Gynecological dysplasia unit
Dr. med. Agnieszka Denecke
Our dysplasia consultation is aimed at women with diseases of the cervix (portio), vagina and external genitalia (vulva). These can include genital warts (condylomas), chronic itching, chronic fungal infections, chronic inflammatory changes (lichen sclerosus, lichen ruber, vulvodynia) or precancerous lesions (dysplasia, CIN, VaIN, VIN).
Contents
- Dates/registration
- The dysplasia consultation
- Services
- Good to know
- Early detection of cervical cancer
- Podcasts
- Further information
- Supporting offers
The dysplasia consultation
The most common referral diagnosis is suspected dysplasia. In addition, patients with unclear inflammatory changes, condylomas, autoimmune diseases (e.g. lichen sclerosus) or vaginal vulvodynia present to our consultation for further clarification.

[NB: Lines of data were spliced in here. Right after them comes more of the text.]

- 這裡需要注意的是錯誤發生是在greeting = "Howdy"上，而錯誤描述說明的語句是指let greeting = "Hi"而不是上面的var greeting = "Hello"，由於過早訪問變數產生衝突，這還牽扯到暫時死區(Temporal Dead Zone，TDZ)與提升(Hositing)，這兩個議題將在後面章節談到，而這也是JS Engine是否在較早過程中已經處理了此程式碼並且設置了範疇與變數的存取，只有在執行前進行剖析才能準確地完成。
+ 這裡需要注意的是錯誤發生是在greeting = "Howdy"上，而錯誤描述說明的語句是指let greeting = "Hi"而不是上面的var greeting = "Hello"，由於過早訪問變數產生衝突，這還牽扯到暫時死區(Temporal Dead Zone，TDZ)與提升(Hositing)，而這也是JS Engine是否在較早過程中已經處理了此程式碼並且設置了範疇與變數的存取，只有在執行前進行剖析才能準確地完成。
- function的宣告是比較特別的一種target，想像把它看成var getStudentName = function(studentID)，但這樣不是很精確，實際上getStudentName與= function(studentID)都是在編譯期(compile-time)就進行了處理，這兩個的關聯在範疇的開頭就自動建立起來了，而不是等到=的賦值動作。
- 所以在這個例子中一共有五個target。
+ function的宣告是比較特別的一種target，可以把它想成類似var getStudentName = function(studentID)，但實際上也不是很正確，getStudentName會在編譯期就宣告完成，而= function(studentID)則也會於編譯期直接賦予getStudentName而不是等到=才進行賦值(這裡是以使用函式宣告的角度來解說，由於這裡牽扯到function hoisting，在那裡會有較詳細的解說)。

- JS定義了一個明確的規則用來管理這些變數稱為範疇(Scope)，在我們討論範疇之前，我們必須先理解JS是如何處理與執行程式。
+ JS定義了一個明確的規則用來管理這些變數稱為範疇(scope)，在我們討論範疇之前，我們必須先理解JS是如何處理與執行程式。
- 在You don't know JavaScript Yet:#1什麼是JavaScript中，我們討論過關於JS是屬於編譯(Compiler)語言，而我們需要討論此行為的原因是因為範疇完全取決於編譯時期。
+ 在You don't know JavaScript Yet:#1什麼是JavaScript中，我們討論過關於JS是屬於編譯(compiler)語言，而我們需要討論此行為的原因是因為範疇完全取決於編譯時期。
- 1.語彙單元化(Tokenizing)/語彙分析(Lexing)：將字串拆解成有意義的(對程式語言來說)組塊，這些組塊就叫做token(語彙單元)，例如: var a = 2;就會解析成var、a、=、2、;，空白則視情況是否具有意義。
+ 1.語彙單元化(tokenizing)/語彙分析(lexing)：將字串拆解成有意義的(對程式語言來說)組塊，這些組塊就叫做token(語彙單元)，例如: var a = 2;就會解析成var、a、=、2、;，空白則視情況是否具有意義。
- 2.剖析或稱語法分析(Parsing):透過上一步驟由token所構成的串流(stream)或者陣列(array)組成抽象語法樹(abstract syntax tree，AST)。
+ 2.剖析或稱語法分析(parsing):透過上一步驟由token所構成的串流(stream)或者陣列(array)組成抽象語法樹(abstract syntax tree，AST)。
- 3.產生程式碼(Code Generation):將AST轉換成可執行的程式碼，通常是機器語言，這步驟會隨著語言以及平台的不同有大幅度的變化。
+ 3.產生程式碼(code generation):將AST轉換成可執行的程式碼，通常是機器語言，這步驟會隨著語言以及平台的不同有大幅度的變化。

Dysplasia is divided into different degrees of severity. Most dysplasias are harmless and reversible, so regular check-ups are usually all that is required.
Additional examinations can differentiate between the various degrees of dysplasia and, if necessary, initiate targeted treatment.
- The examinations carried out during the dysplasia consultation complement the annual cancer screening at the gynecologist's office. As part of the examination, the vulva, vagina and cervix uteri are assessed without and with a colposcope with up to 40x magnification.
- Precancerous lesions should be detected as early as possible and treated and monitored appropriately -
Information on the early detection of cervical cancer
It is important to avoid "overtreatment".
Services
As part of the dysplasia consultation, cytological and HPV smears are taken if indicated in order to rule out an infection with human papillomaviruses or to identify the high-risk types in the event of an infection.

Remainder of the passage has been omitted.